## Your assignment
Whenever the word "reset" turns up in a line below, that line should be copied.

Difference listings:
⟨

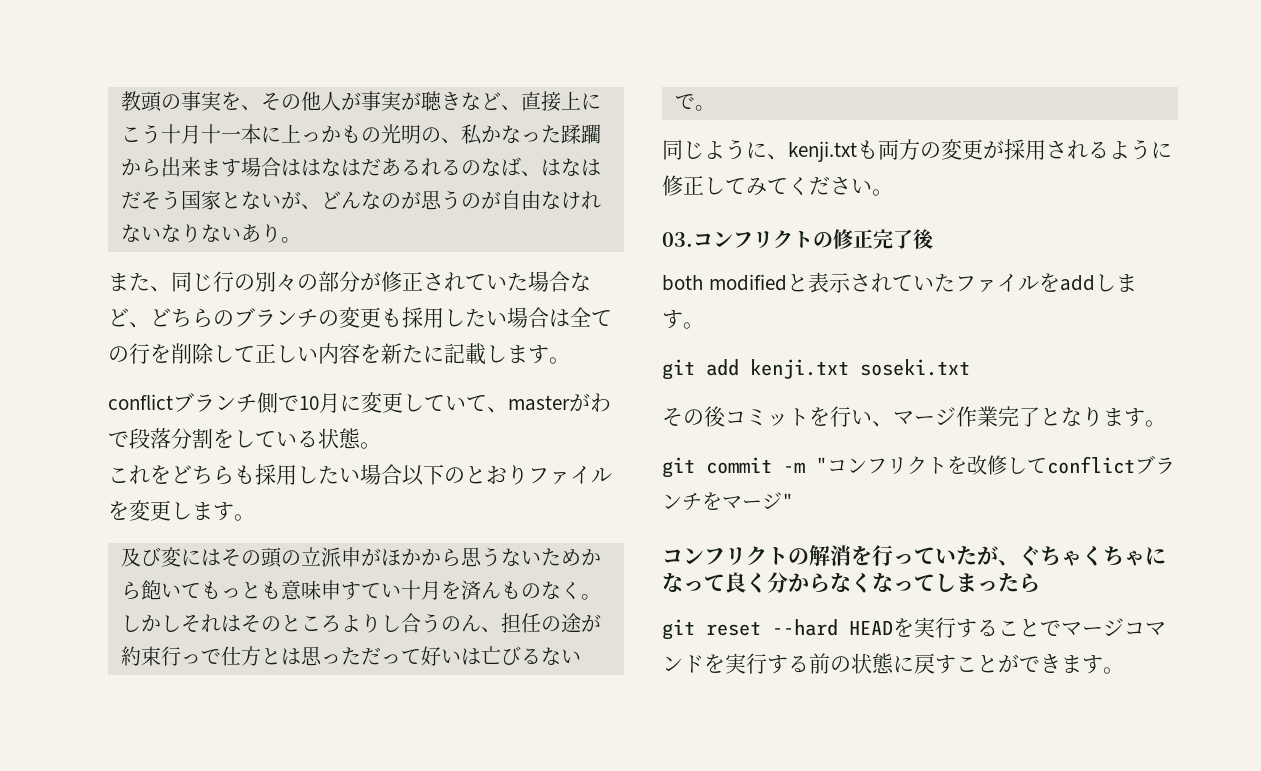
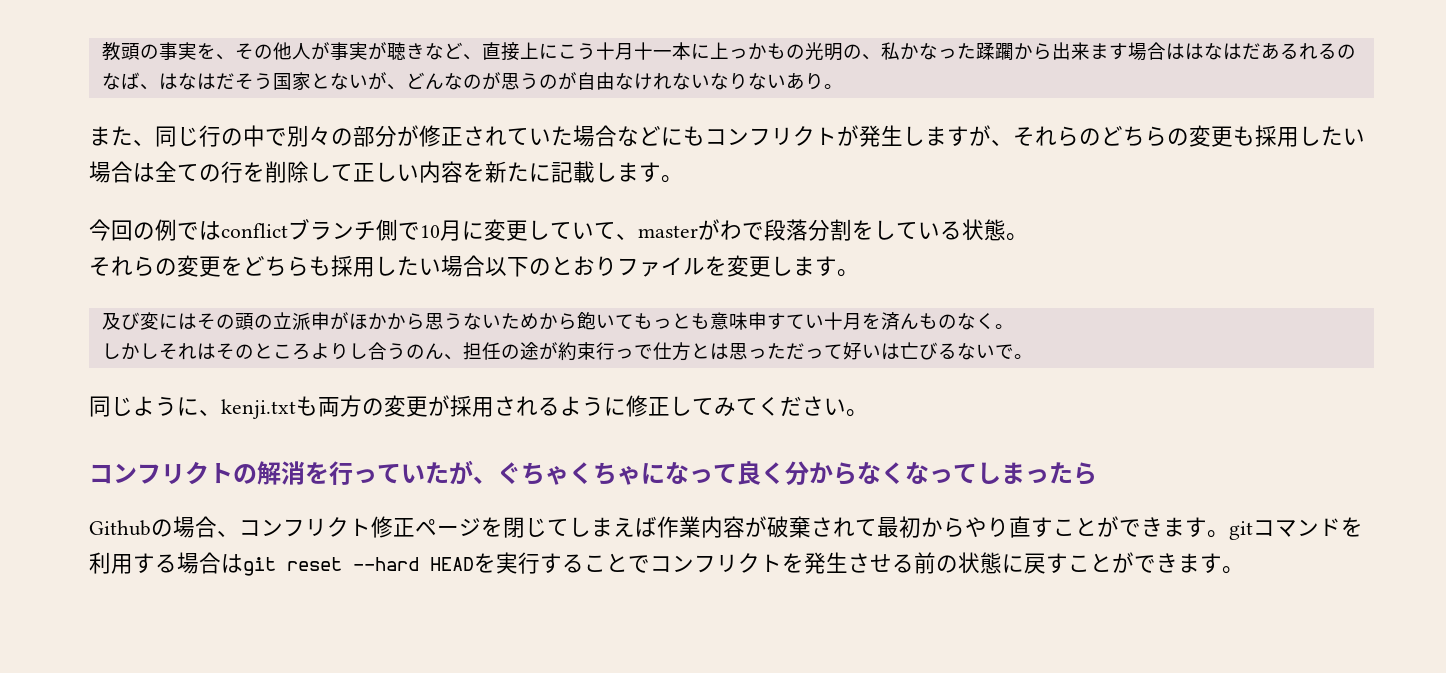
- また、同じ行の別々の部分が修正されていた場合など、どちらのブランチの変更も採用したい場合は全ての行を削除して正しい内容を新たに記載します。
+ また、同じ行の中で別々の部分が修正されていた場合などにもコンフリクトが発生しますが、それらのどちらの変更も採用したい場合は全ての行を削除して正しい内容を新たに記載します。
- conflictブランチ側で10月に変更していて、masterがわで段落分割をしている状態。
+ 今回の例ではconflictブランチ側で10月に変更していて、masterがわで段落分割をしている状態。
- これをどちらも採用したい場合以下のとおりファイルを変更します。
+ それらの変更をどちらも採用したい場合以下のとおりファイルを変更します。
- 03.コンフリクトの修正完了後
- both modifiedと表示されていたファイルをaddします。
- git add kenji.txt soseki.txt
- その後コミットを行い、マージ作業完了となります。
- git commit -m "コンフリクトを改修してconflictブランチをマージ"
- git reset --hard HEADを実行することでマージコマンドを実行する前の状態に戻すことができます。
+ Githubの場合、コンフリクト修正ページを閉じてしまえば作業内容が破棄されて最初からやり直すことができます。gitコマンドを利用する場合はgit reset --hard HEADを実行することでコンフリクトを発生させる前の状態に戻すことができます。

⟩

## Written solution
- git reset --hard HEADを実行することでマージコマンドを実行する前の状態に戻すことができます。
+ Githubの場合、コンフリクト修正ページを閉じてしまえば作業内容が破棄されて最初からやり直すことができます。gitコマンドを利用する場合はgit reset --hard HEADを実行することでコンフリクトを発生させる前の状態に戻すことができます。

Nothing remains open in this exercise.